Open Text Mining Interface and Bioclipse

Timo Hannay blogged in Nature's Nascent blog about the Open Text Mining Interface (OTMI), which is "a suggestion from Nature about how we might achieve text-mining and indexing purposes". The idea is that each article has a link pointing to a machine readable file containing raw data about (and from?) the article.
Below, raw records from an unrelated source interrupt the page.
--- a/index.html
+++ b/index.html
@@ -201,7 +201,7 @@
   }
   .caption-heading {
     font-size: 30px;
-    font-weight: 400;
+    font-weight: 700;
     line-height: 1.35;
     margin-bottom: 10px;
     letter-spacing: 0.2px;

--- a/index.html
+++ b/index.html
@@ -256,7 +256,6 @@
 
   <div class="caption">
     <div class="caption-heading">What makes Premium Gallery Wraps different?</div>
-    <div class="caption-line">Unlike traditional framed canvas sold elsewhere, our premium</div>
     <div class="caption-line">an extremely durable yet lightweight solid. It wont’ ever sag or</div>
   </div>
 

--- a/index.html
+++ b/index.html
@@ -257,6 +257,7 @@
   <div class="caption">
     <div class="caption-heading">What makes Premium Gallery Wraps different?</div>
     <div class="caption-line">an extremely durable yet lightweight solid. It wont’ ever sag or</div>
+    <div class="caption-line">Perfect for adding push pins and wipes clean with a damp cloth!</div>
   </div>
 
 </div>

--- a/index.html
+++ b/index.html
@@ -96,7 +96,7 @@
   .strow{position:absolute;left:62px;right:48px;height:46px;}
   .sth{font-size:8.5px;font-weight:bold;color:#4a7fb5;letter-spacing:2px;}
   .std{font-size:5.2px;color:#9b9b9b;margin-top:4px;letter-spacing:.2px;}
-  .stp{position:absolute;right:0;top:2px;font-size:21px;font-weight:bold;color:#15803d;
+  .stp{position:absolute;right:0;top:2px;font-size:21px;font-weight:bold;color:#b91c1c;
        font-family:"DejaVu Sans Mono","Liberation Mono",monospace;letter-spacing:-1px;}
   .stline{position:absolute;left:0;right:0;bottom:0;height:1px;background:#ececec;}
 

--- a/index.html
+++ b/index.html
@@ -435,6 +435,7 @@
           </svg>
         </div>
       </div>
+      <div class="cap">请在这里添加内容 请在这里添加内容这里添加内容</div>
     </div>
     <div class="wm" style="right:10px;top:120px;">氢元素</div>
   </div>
The standing example uses Atom 1.0 as a container, allowing raw data to be included using foreign namespaces, such as Dublic Core (for metadata) and Prism (for bibliographic data), and the OTMI text mining statistics uses a namespace too.

In a comment, Henry Rzepa proposed inclusion of CML, and refers to earlier work on CMLRSS where Chemical Markup Language is embedded in RSS news feeds for which I wrote readers for Jmol and JChemPaint (DOI: 10.1021/ci034244p).

As readers of my blog know, the Bioclipse project has been working hard on an integrated (bio)chemistry workbench, and the latest release includes a CMLRSS reader plugin too, which supports CML embedded in Atom 0.3/1.0 and RSS 1.0/2.0 feeds. Now, adding support for other embedded namespaces is trivial, and this morning I hacked in support for OTMI:

(Click to enlarge.)

This screenshot show the original OTMI example with the Atom 1.0 entry now wrapped in an Atom 1.0 <feed> element. There is no nice OTMI icon for the OTMI content in the Atom 1.0 entry, neither did I make a 'view' yet showing the actual vector's or the snippet's, but that's a piece of cake too.

Now, the nice thing about this is that the Bioclipse code for the Atom and RSS feeds, just greps through the feed entry and show whatever CML or OTMI content is present. When Nature decides to include CML in these OTMI files too, I will not have to update the current code.